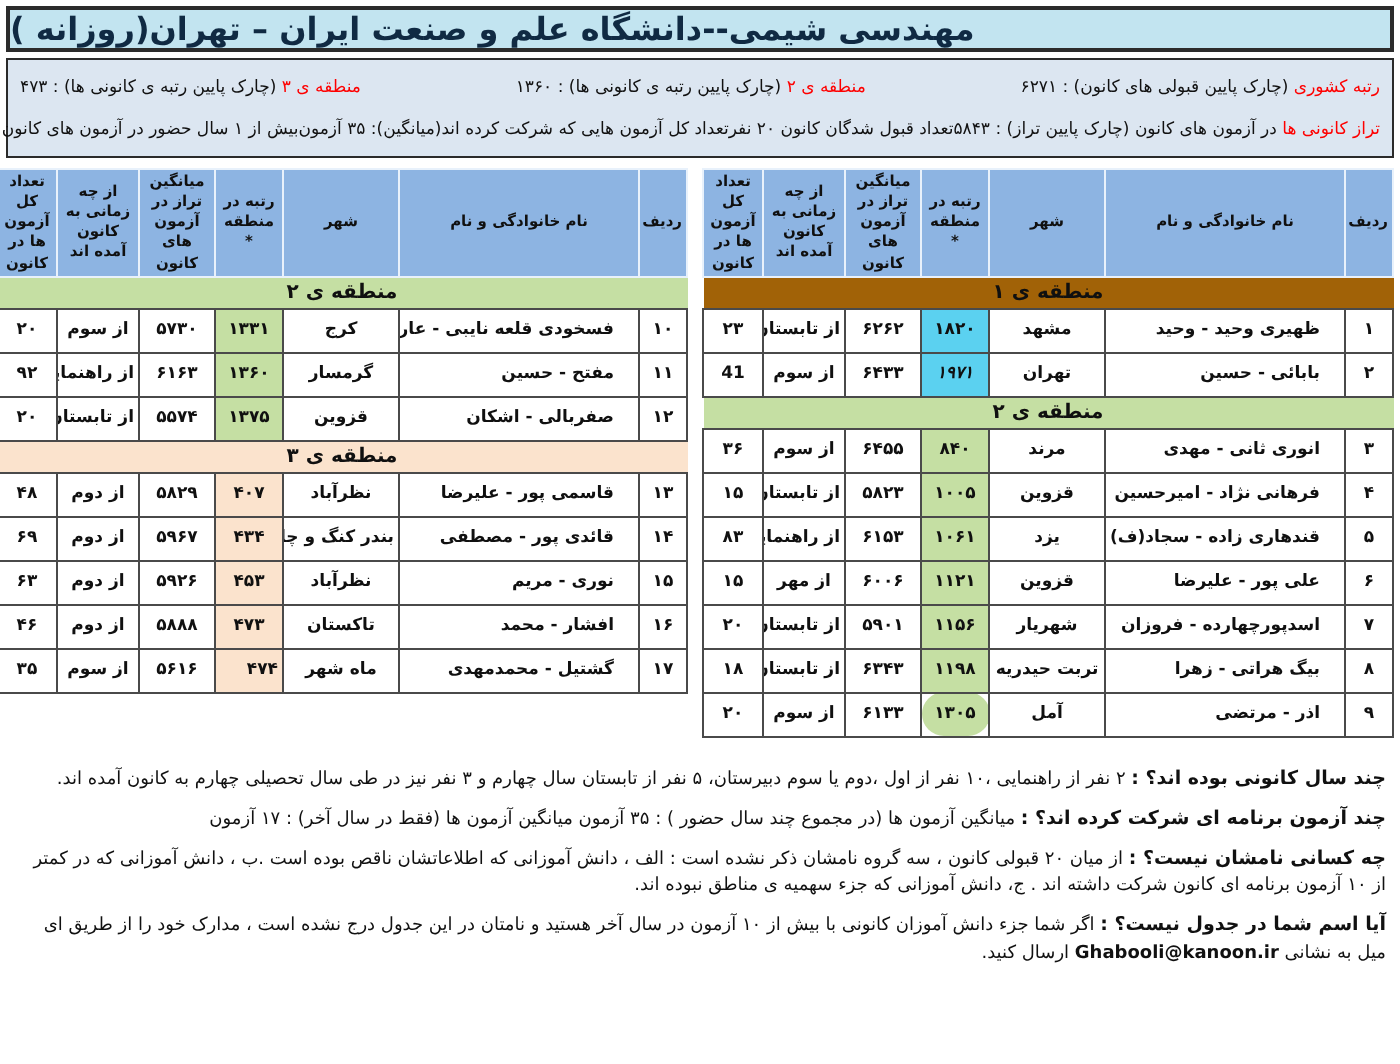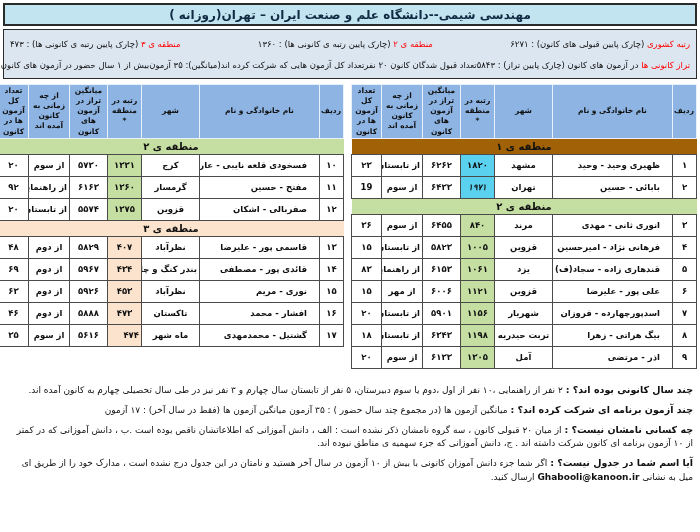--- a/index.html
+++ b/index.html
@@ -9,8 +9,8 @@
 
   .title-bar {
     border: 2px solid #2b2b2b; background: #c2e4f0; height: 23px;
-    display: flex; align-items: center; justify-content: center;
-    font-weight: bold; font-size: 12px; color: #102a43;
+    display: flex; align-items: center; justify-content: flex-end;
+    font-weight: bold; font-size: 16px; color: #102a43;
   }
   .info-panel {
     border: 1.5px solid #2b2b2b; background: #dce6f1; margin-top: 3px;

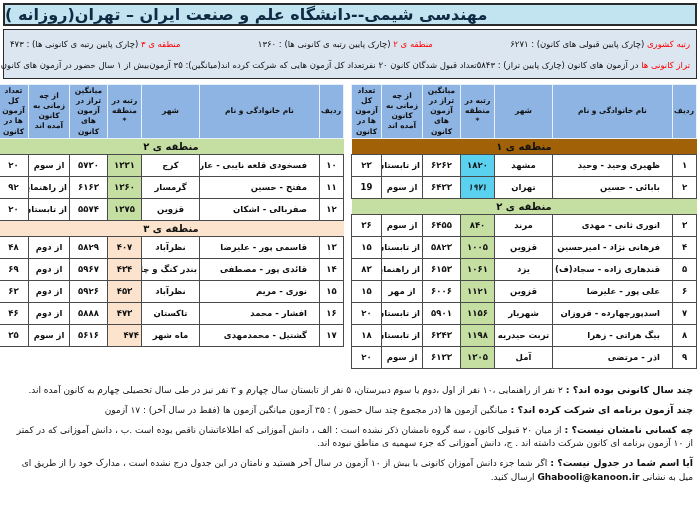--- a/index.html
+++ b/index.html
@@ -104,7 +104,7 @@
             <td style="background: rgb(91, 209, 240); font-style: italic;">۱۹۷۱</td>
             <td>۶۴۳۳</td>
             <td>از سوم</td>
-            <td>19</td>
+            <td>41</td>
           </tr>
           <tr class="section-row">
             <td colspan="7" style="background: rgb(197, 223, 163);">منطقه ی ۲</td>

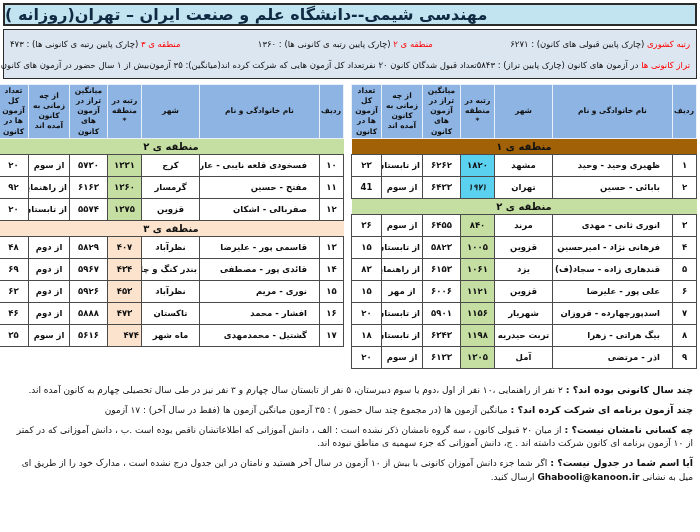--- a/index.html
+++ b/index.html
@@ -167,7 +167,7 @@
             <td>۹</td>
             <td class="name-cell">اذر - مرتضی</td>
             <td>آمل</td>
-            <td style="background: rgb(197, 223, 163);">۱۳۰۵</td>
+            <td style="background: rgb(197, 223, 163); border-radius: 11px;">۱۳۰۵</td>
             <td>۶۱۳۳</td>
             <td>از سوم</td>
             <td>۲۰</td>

==============================

TASK PROMPT:
Transcribe the listing above verbatim. No picture belongs in the result.

FINAL ANSWER:
--- a/index.html
+++ b/index.html
@@ -9,8 +9,8 @@
 
   .title-bar {
     border: 2px solid #2b2b2b; background: #c2e4f0; height: 23px;
-    display: flex; align-items: center; justify-content: center;
-    font-weight: bold; font-size: 12px; color: #102a43;
+    display: flex; align-items: center; justify-content: flex-end;
+    font-weight: bold; font-size: 16px; color: #102a43;
   }
   .info-panel {
     border: 1.5px solid #2b2b2b; background: #dce6f1; margin-top: 3px;

--- a/index.html
+++ b/index.html
@@ -104,7 +104,7 @@
             <td style="background: rgb(91, 209, 240); font-style: italic;">۱۹۷۱</td>
             <td>۶۴۳۳</td>
             <td>از سوم</td>
-            <td>19</td>
+            <td>41</td>
           </tr>
           <tr class="section-row">
             <td colspan="7" style="background: rgb(197, 223, 163);">منطقه ی ۲</td>

--- a/index.html
+++ b/index.html
@@ -167,7 +167,7 @@
             <td>۹</td>
             <td class="name-cell">اذر - مرتضی</td>
             <td>آمل</td>
-            <td style="background: rgb(197, 223, 163);">۱۳۰۵</td>
+            <td style="background: rgb(197, 223, 163); border-radius: 11px;">۱۳۰۵</td>
             <td>۶۱۳۳</td>
             <td>از سوم</td>
             <td>۲۰</td>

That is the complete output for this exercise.